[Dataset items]
══════════

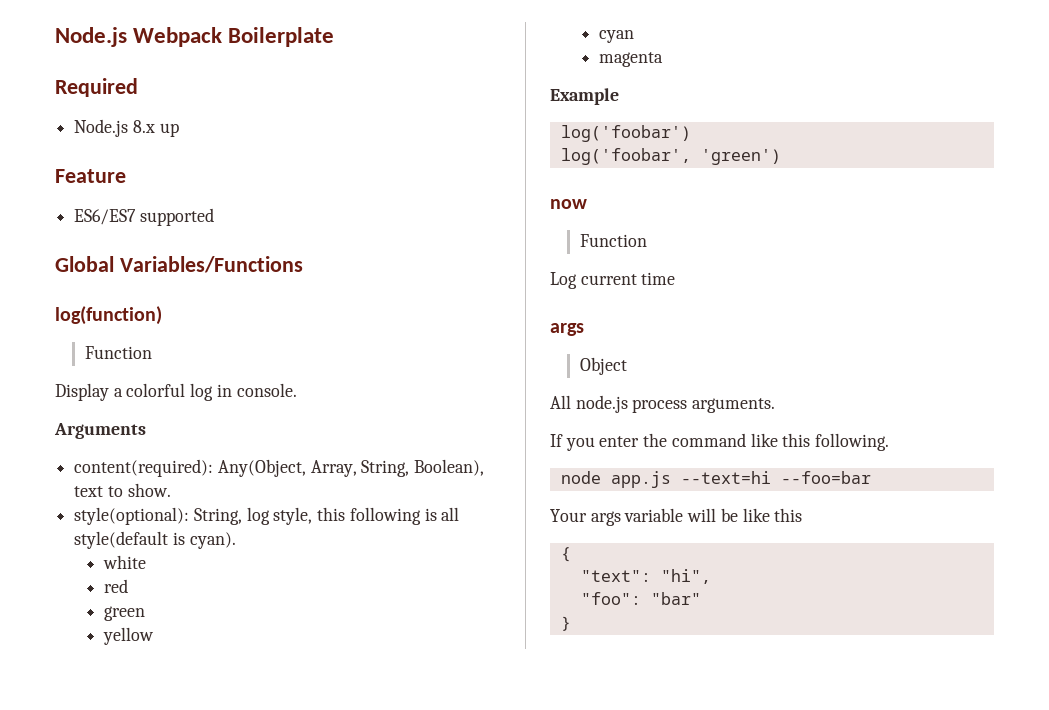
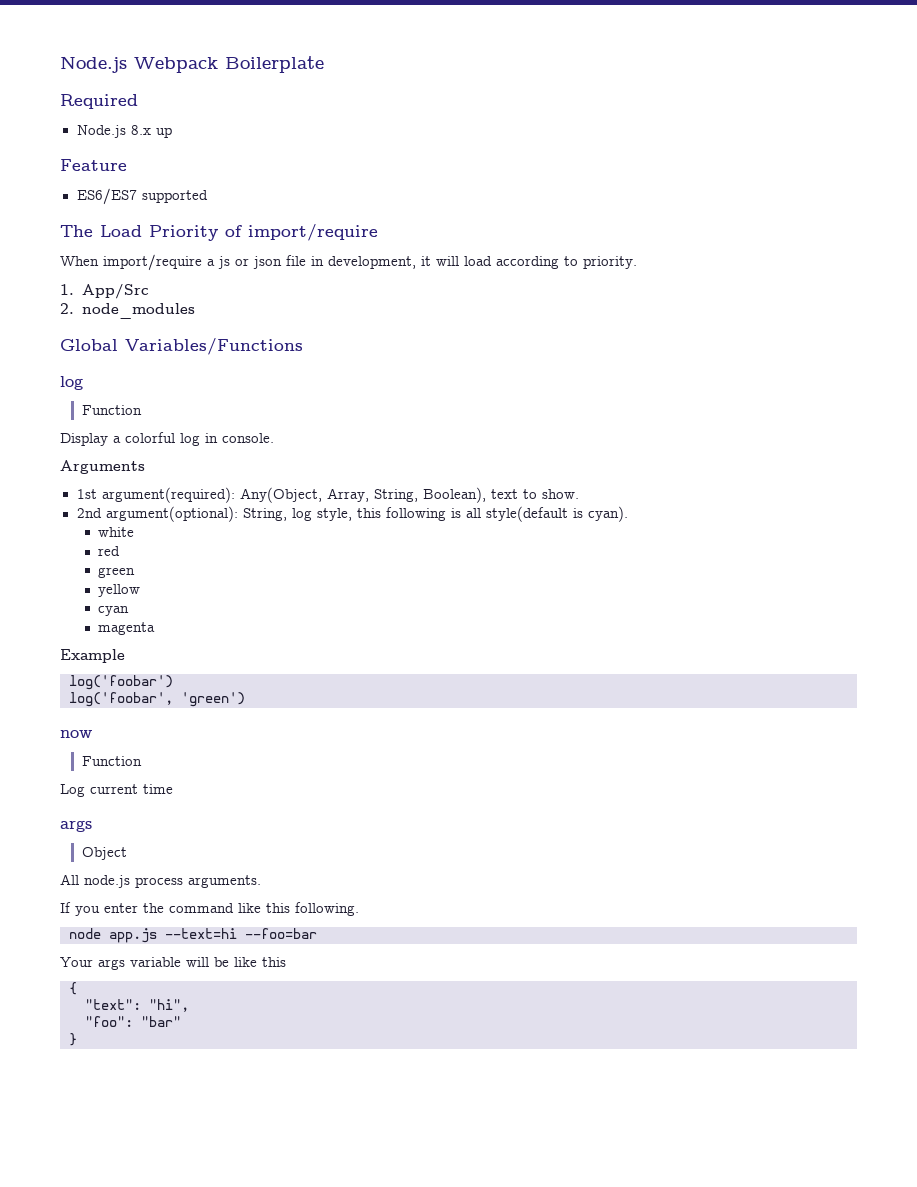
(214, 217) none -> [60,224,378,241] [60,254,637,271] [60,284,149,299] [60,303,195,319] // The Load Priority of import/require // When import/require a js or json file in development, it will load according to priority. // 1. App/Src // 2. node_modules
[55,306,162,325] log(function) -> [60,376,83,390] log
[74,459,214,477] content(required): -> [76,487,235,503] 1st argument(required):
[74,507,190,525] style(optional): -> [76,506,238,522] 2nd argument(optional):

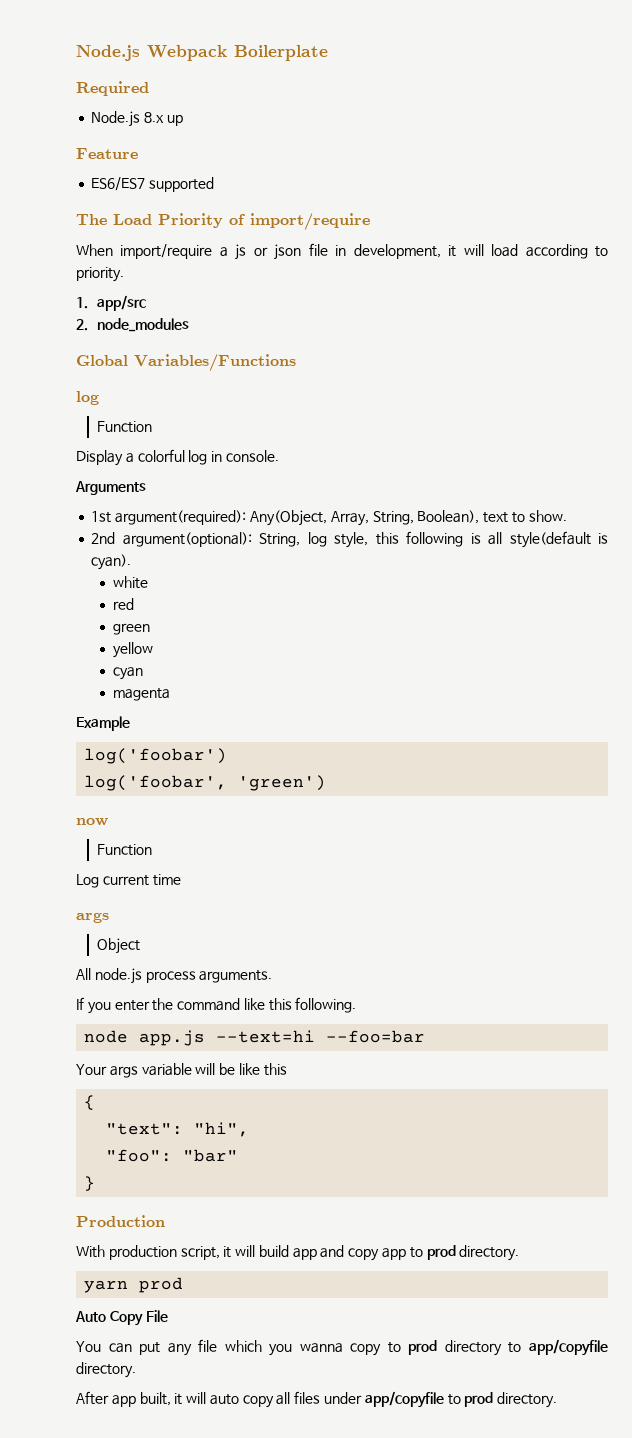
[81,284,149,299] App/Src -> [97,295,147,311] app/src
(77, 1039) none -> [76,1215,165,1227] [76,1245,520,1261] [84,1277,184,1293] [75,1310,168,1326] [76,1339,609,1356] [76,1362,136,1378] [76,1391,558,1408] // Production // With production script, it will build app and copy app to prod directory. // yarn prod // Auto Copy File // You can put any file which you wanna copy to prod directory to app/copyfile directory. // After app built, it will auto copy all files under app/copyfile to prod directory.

══════════

* [WHAT TO WORK ON]: Nothing should appear in the answer except the lines from the first line of the data through the line holding "[81,284,149,299] App/Src ->", exactly as written, with pictures left out.

* [RESPONSE AREA]:
(214, 217) none -> [60,224,378,241] [60,254,637,271] [60,284,149,299] [60,303,195,319] // The Load Priority of import/require // When import/require a js or json file in development, it will load according to priority. // 1. App/Src // 2. node_modules
[55,306,162,325] log(function) -> [60,376,83,390] log
[74,459,214,477] content(required): -> [76,487,235,503] 1st argument(required):
[74,507,190,525] style(optional): -> [76,506,238,522] 2nd argument(optional):

[81,284,149,299] App/Src -> [97,295,147,311] app/src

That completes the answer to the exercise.